● **THE TASK**
Your task is to find every line of the listing that includes "size" and copy it.

● **RECORDS FOR THIS TASK**

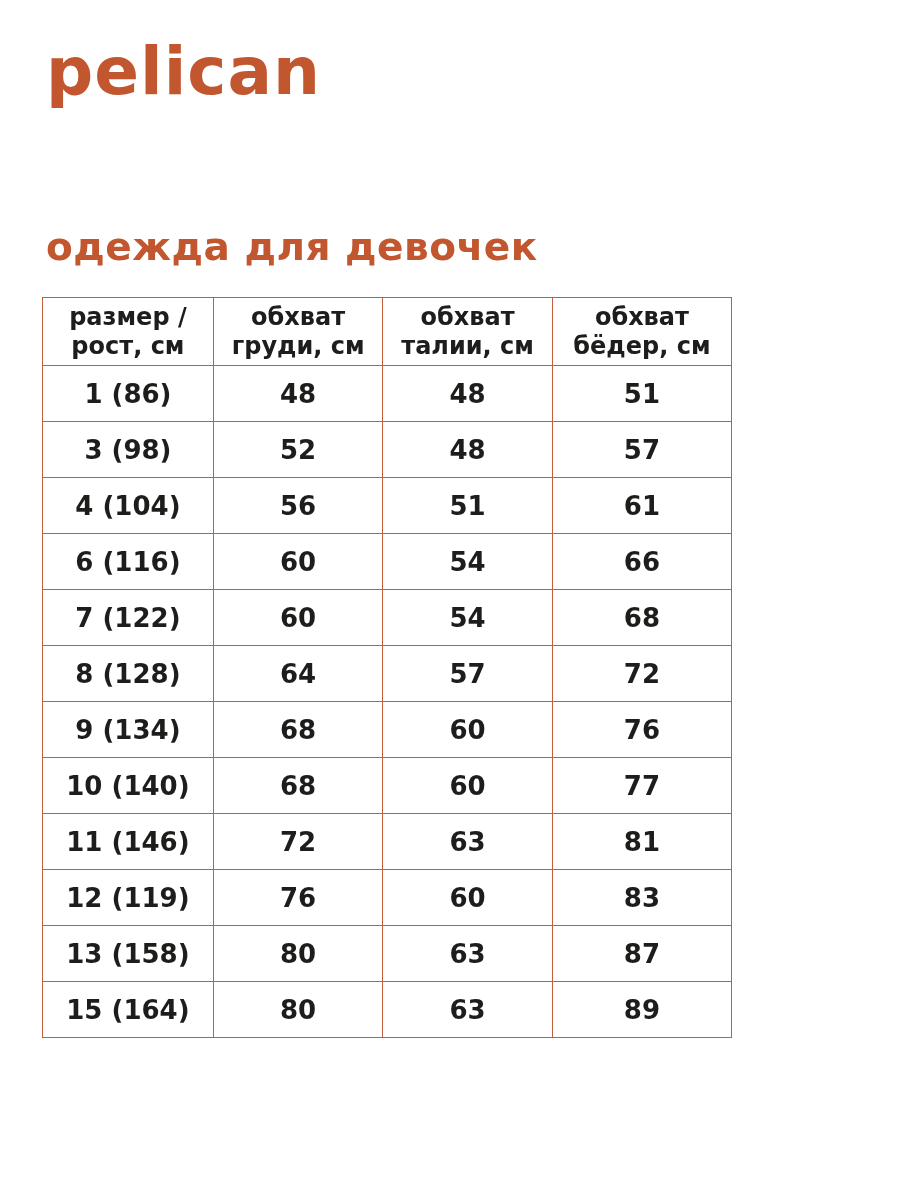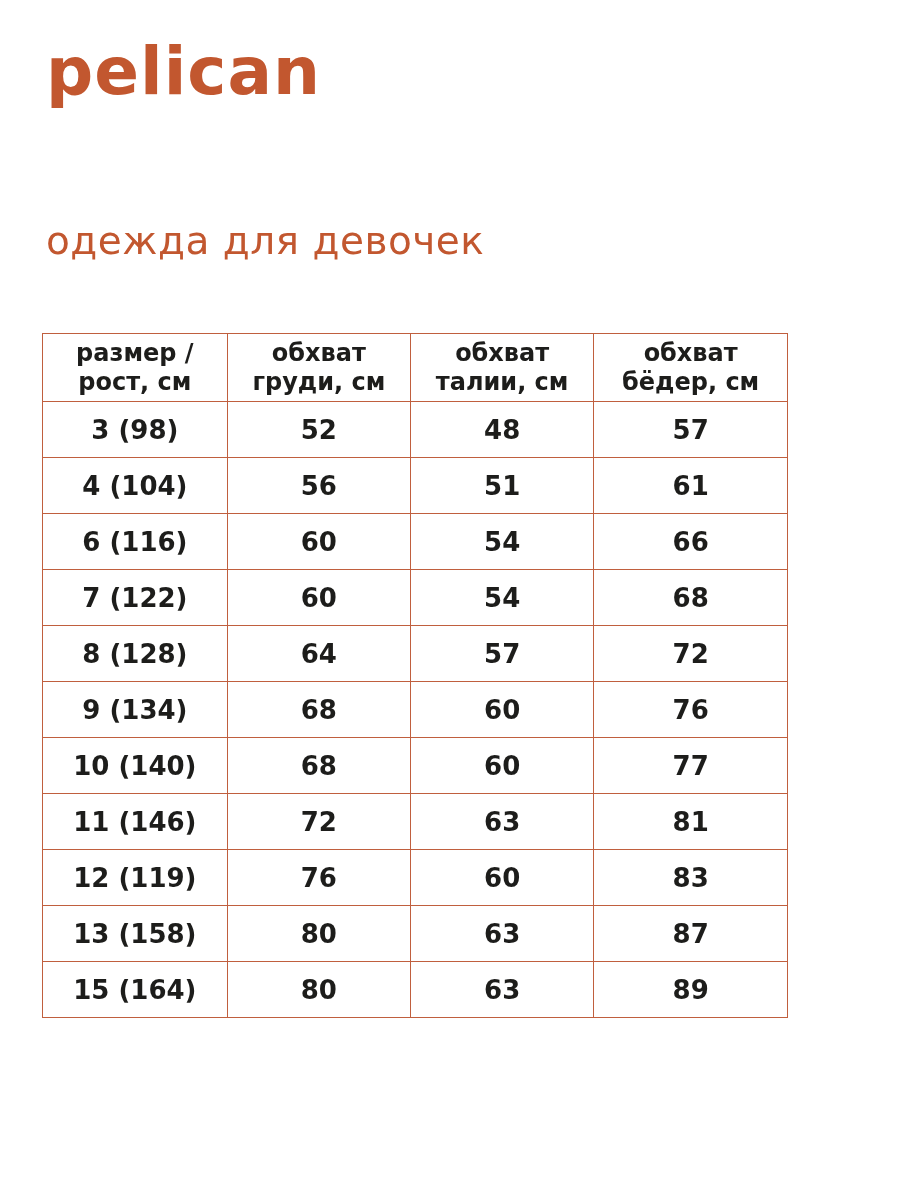--- a/index.html
+++ b/index.html
@@ -36,9 +36,9 @@
   .title {
     position: absolute;
     left: 46px;
-    top: 218px;
+    top: 224px;
     font-size: 39px;
-    font-weight: normal;
+    font-weight: bold;
     color: var(--accent);
     letter-spacing: 0.5px;
     text-align: center;

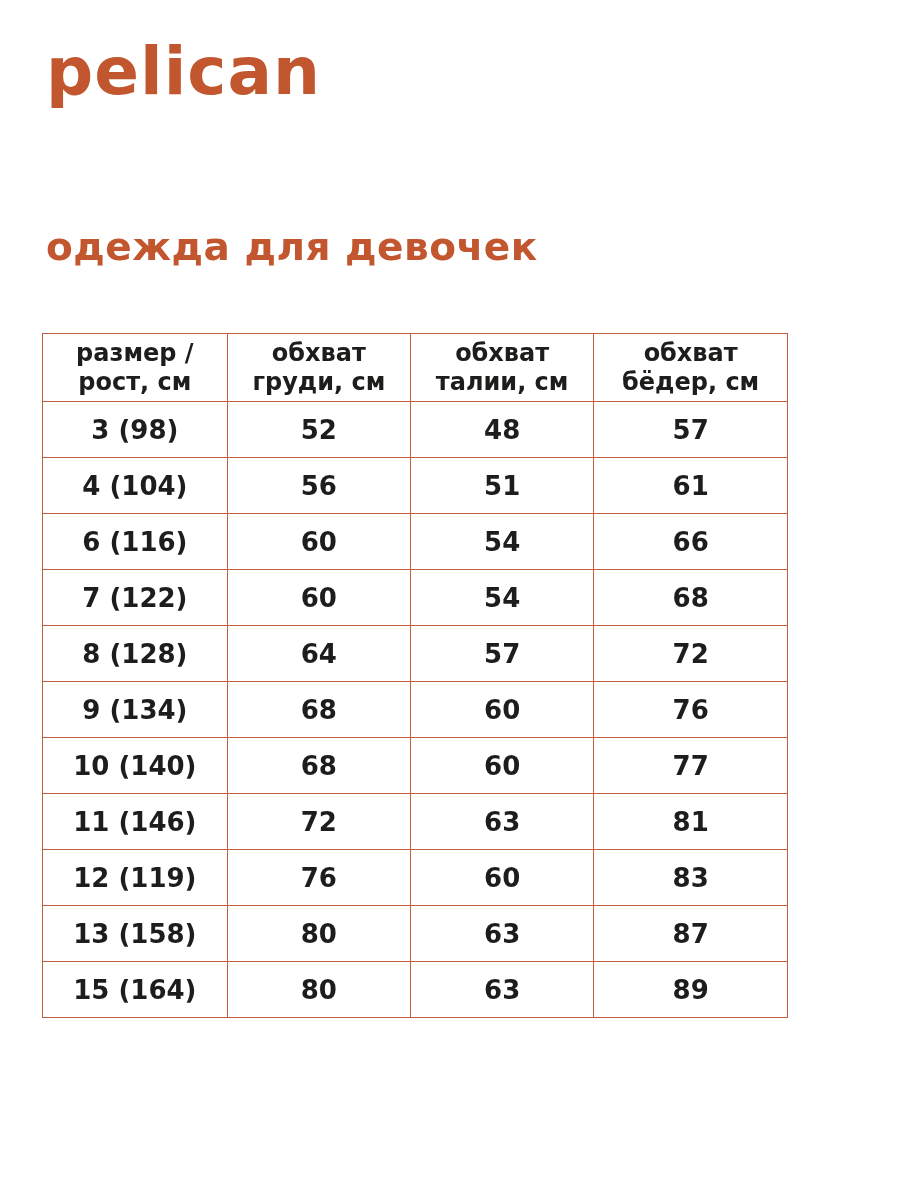--- a/index.html
+++ b/index.html
@@ -47,10 +47,9 @@
     position: absolute;
     left: 42px;
     top: 297px;
-    width: 746px;
+    width: 690px;
     border-collapse: collapse;
     table-layout: fixed;
-    margin-top: 36px;
   }
   .size-table th,
   .size-table td {

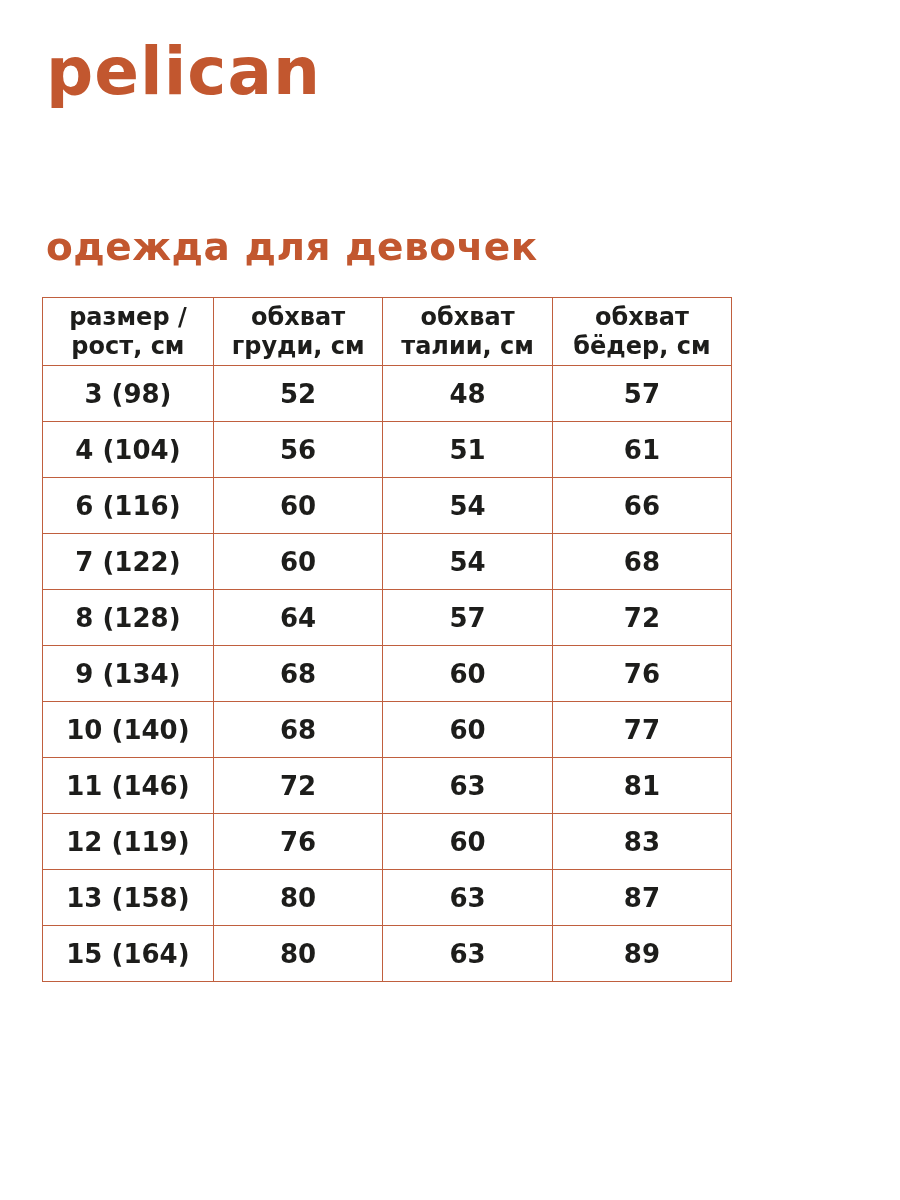--- a/index.html
+++ b/index.html
@@ -106,6 +106,12 @@
     </thead>
     <tbody id="table-body">
         <tr>
+          <td>1 (86)</td>
+          <td>48</td>
+          <td>48</td>
+          <td>51</td>
+        </tr>
+        <tr>
           <td>3 (98)</td>
           <td>52</td>
           <td>48</td>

● **COMPLETED EXERCISE**
     font-size: 39px;
   .size-table th,
   .size-table td {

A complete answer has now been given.